I want to show that $$0<\lim_{n\to\infty}\frac{2^{n}n!}{n^{1/2}(2n-1)!!}<\infty$$ By induction, the sequence is bounded above by $2$ and decreasing, so by monotone convergence, it has a finite limit. I'm stuck showing that the limit is positive. Plugging in big numbers makes me guess it converges to $\sqrt{\pi}$, but I'm not sure how to show it is bounded below by a positive number.

Answer 1

We have: $$ \frac{2^n n!}{\sqrt{n}(2n-1)!!} = \frac{1}{\sqrt{n}}\prod_{k=1}^{n}\frac{1}{1-\frac{1}{2k}}$$ whose square is given by $$ \frac{\frac{1}{n}}{\frac{1}{4}\prod_{k=2}^{n}\left(1-\frac{1}{2k}\right)^2}=\frac{4}{n\prod_{k=2}^{n}\left(1-\frac{1}{k}\right)\prod_{k=2}^{n}\left(1+\frac{1}{4k(k-1)}\right)} $$ that boils down to: $$ 4\prod_{k=2}^{n}\left(1-\frac{1}{(2k-1)^2}\right). $$ Since $\sum_{k\geq 2}\frac{1}{(2k-1)^2}$ is convergent, the limit as $n\to +\infty$ of the previous product is a finite positive number. This proves the claim. Which number is given by the Weierstrass product for the cosine function, for instance.

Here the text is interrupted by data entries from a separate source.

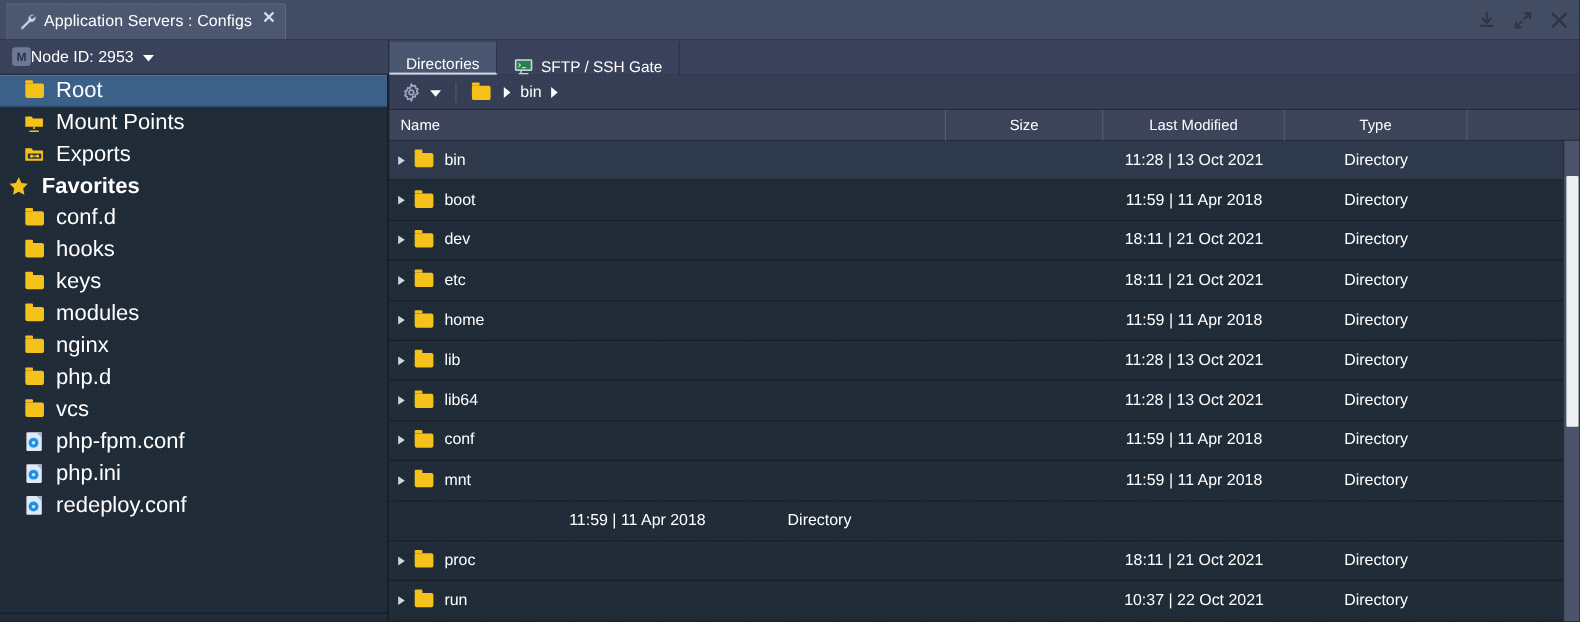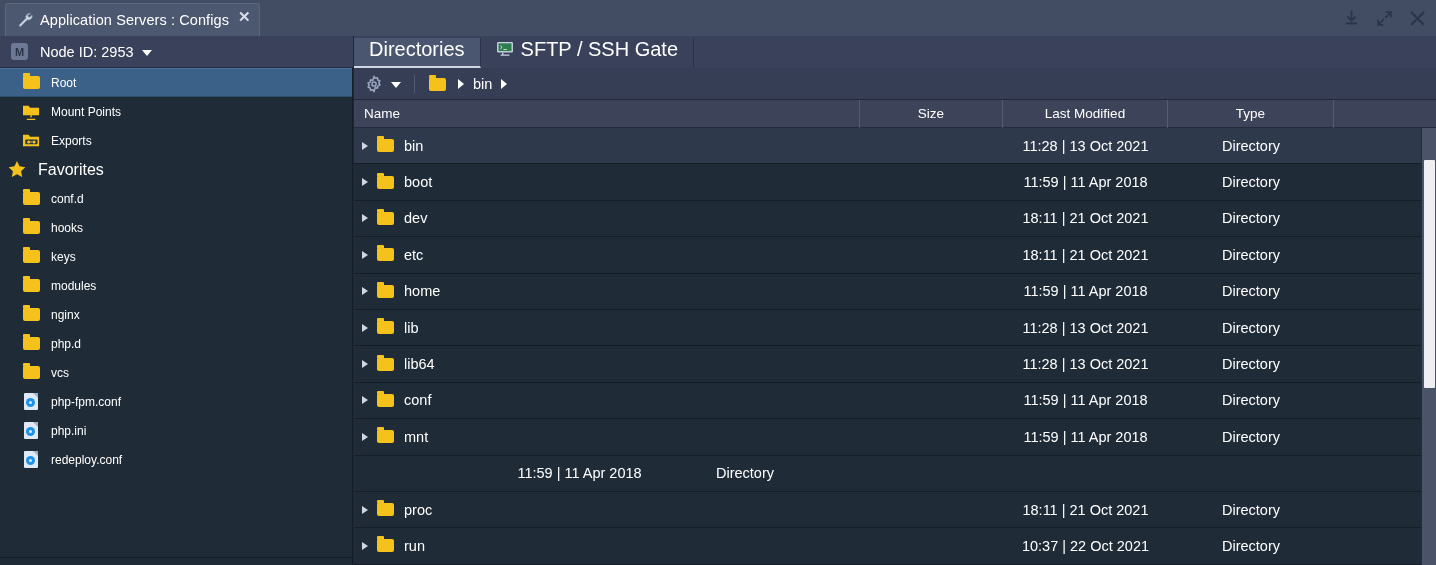--- a/index.html
+++ b/index.html
@@ -116,7 +116,6 @@
   #node-label {
     color: #ffffff;
     font-size: 14.5px;
-    margin-left: 12px;
   }
   .caret-down {
     width: 0; height: 0;

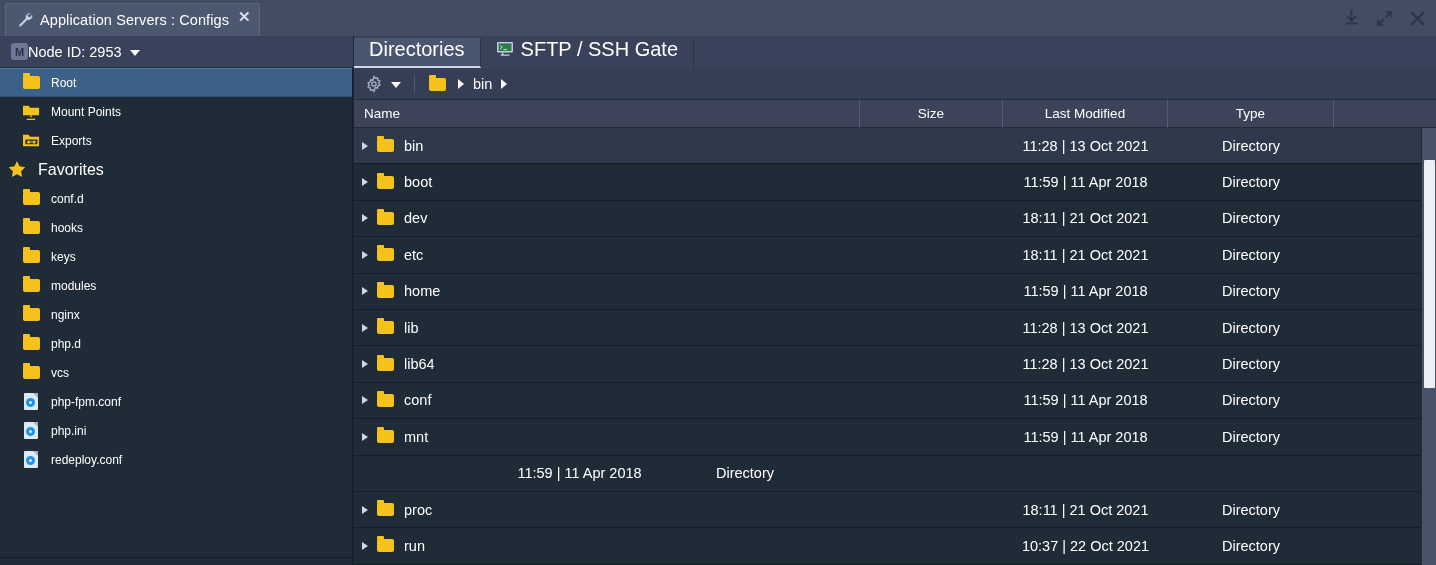--- a/index.html
+++ b/index.html
@@ -240,11 +240,11 @@
   .tab {
     height: 30px;
     display: flex;
-    align-items: flex-start;
+    align-items: flex-end;
     padding: 0 15px;
     cursor: pointer;
     color: #ffffff;
-    font-size: 20px;
+    font-size: 14px;
     white-space: nowrap;
     border-right: 1px solid #2b3346;
   }

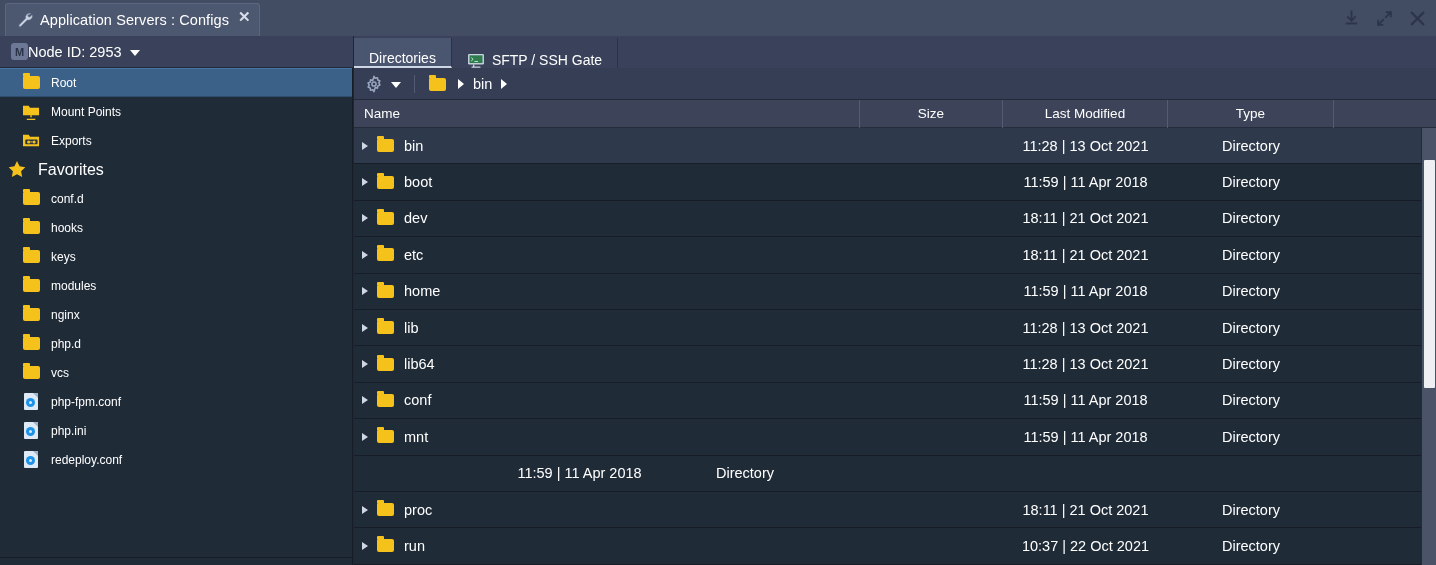--- a/index.html
+++ b/index.html
@@ -155,7 +155,7 @@
   }
   .tree-row .lbl {
     color: #ffffff;
-    font-size: 12px;
+    font-size: 20px;
     white-space: nowrap;
   }
   .tree-row.section .lbl { font-size: 16px; }

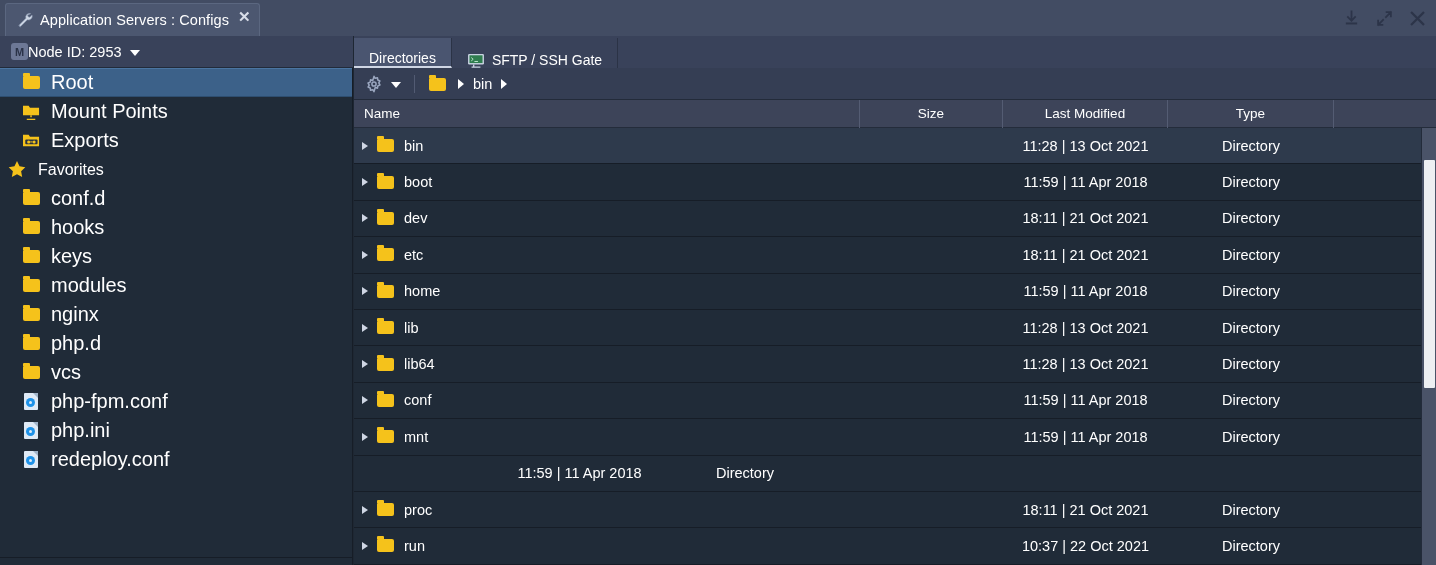--- a/index.html
+++ b/index.html
@@ -158,7 +158,7 @@
     font-size: 20px;
     white-space: nowrap;
   }
-  .tree-row.section .lbl { font-size: 16px; }
+  .tree-row.section .lbl { font-size: 20px; font-weight: bold; }
   .tree-row.section .ico { width: 24px; height: 22px; margin-right: 8px; }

As an alternative approach, it is enough to write $\frac{2^n n!}{\sqrt{n}(2n-1)!!}$ in terms of the $\Gamma$ function and exploit Gautschi's inequality. That instantly gives the value of the limit, too.

Answer 2

Since $\left( 2n-1\right)!!=\frac{\left( 2n\right)!}{n!2^n}$, you seek $$\lim_{n\to\infty}\frac{n!^24^n}{\left( 2n\right)!\sqrt{n}}=\lim_{n\to\infty}\frac{2\pi n^{2n+1}4^ne^{-2n}}{2^{2n+1/2}\sqrt{2\pi}n^{2n+1}e^{-2n}}=\sqrt{\pi}$$(as you guessed), using Stirling's approximation $n!\approx\sqrt{2\pi}n^{n+1/2}e^{-n}$. The ratio of these expressions is $\approx e^{1/\left( 12n\right)}$, so the error $\to 0$ as $n\to\infty$.

Answer 3

The ratio test gives

$$\lim_{+\infty} \frac {a_{n+1}}{a_n}=$$

$$2\lim_{+\infty}\frac {(2n-1)!!}{(2n+1)!!}=0 $$

for enough great $n $,

$$\frac {a_{n+1}}{a_n}<k <1$$

thus $(a_n) $ converges to 0.